顾临渊剑势未收,反手一挑,剑气擦着小厮耳畔掠过。
文书“啪”地落地。
他收剑,转身,月白劲装被汗浸湿,贴在紧绷的肌肉上。
额发微乱,几缕碎发沾在冷峻的侧脸。
“什么东西?”
声音平静,可握剑的手,指节泛白。
小厮噗通跪下,声音发颤:“是……退婚书。云老国公说,云大小姐如今那般模样,不愿耽误公子,自愿解除婚约……”
自愿?
顾临渊盯着地上那封文书,忽然笑了。
笑得冰冷刺骨。
云翩翩自不自愿,他不在乎。
他守这婚约,从来不是因为云翩翩。
是因为……
脑中闪过一双凤眸。
烈火中,冰冷淬金,看着他时,满是讥讽和失望。
“顾临渊,你看在你救我一次的份上,我还你这个人情,饶她一命。”
“从此,你我两清。”
那日她抱着谷雨的尸体离开,背影决绝。
从此两清。
好一个两清。
顾临渊弯腰,捡起文书。
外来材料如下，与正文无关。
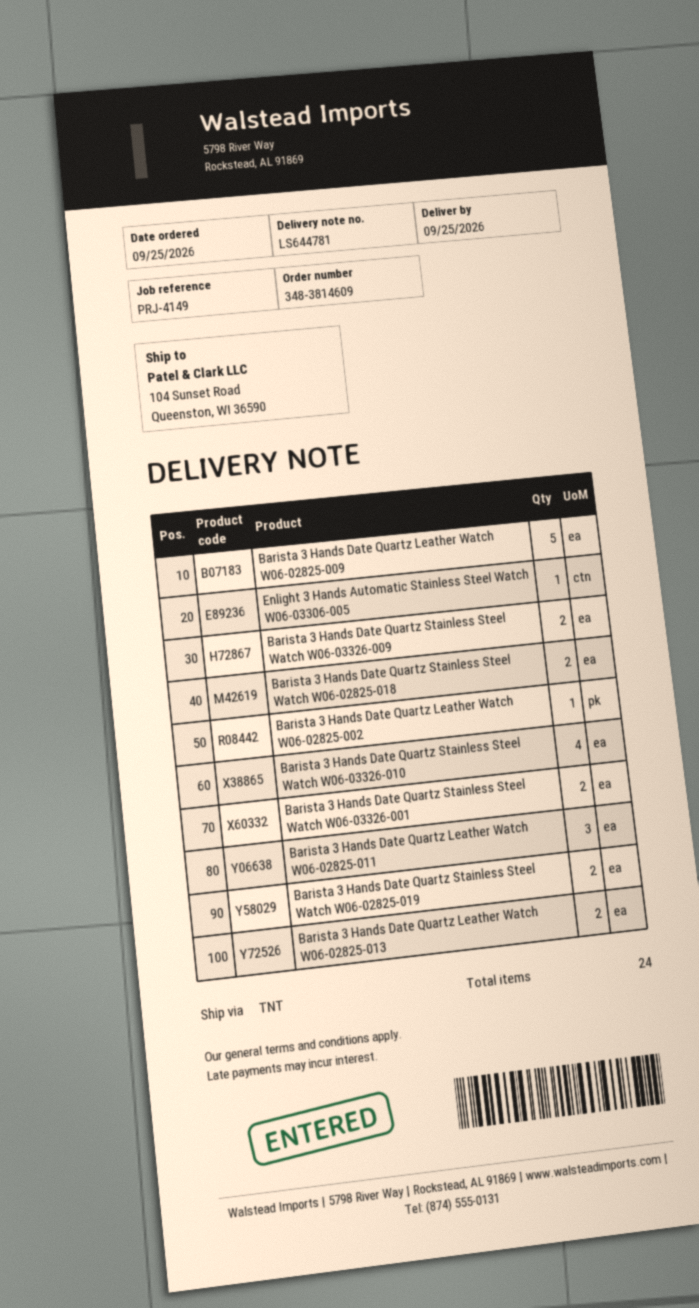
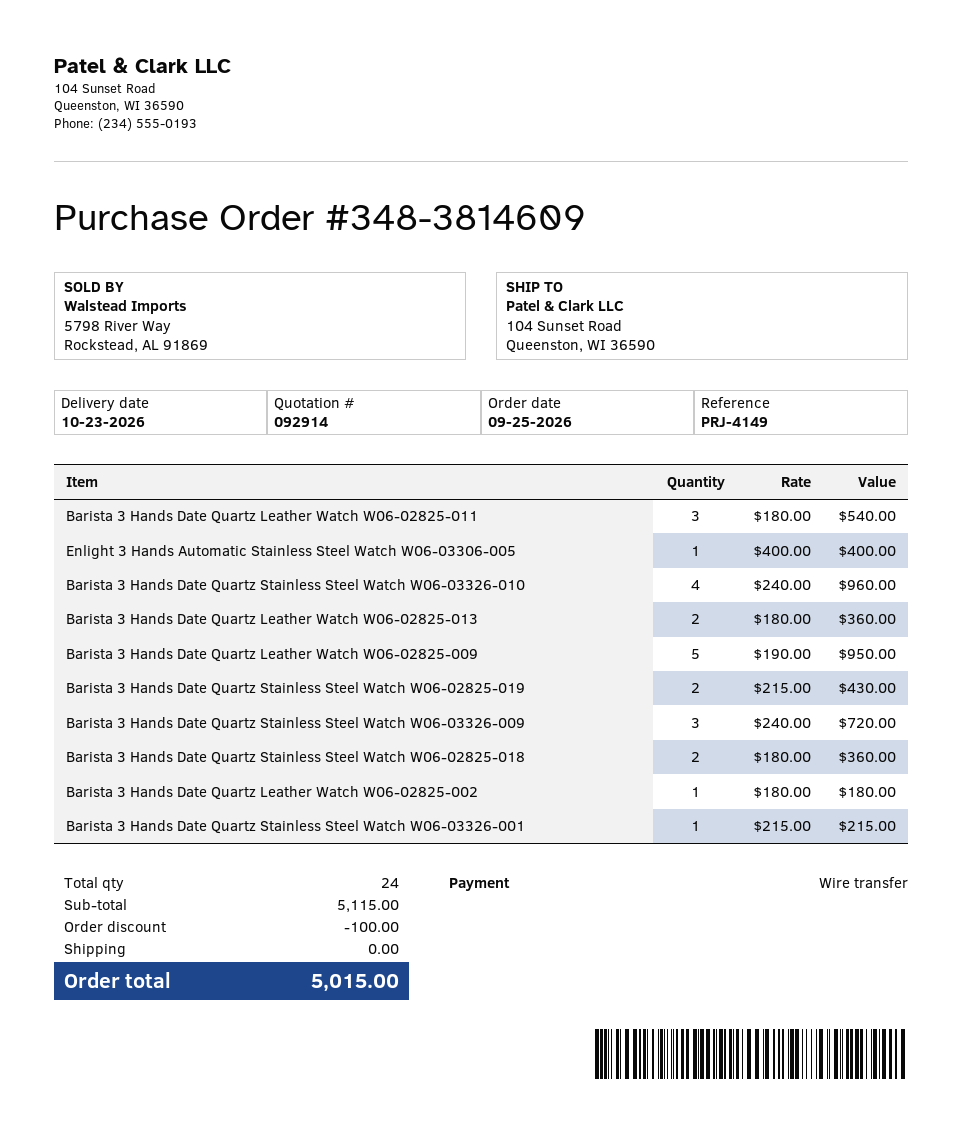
delivery date: 2026-09-25 -> 2026-10-23
Barista 3 Hands Date Quartz Stainless Steel Watch W06-03326-009: 2 -> 3
Barista 3 Hands Date Quartz Stainless Steel Watch W06-03326-001: 2 -> 1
火漆上镇国公府的徽记刺眼。
他拆开,扫过那几行字。
“……翩翩身残,恐误公子终身……自愿解除婚约……两不相欠……”
一字一句,冠冕堂皇。
他攥紧纸张。
“公子……”小厮小心翼翼抬头,“可要……回绝?”
顾临渊没说话。
他抬眼,看向院墙外的天空。
暮云沉沉,压得人喘不过气。
回绝?
为何要回绝?
他本就不愿,如今云家要退婚,也好。
“备马。”顾临渊将文书揉成一团,声音沙哑,“我去镇国公府。”
既然要断,就断个干净。
——
镇国公府,正厅。
三皇女夜玲珑,正坐在那。
她今日穿了身绛红骑装,金线绣着麒麟纹,张扬跋扈。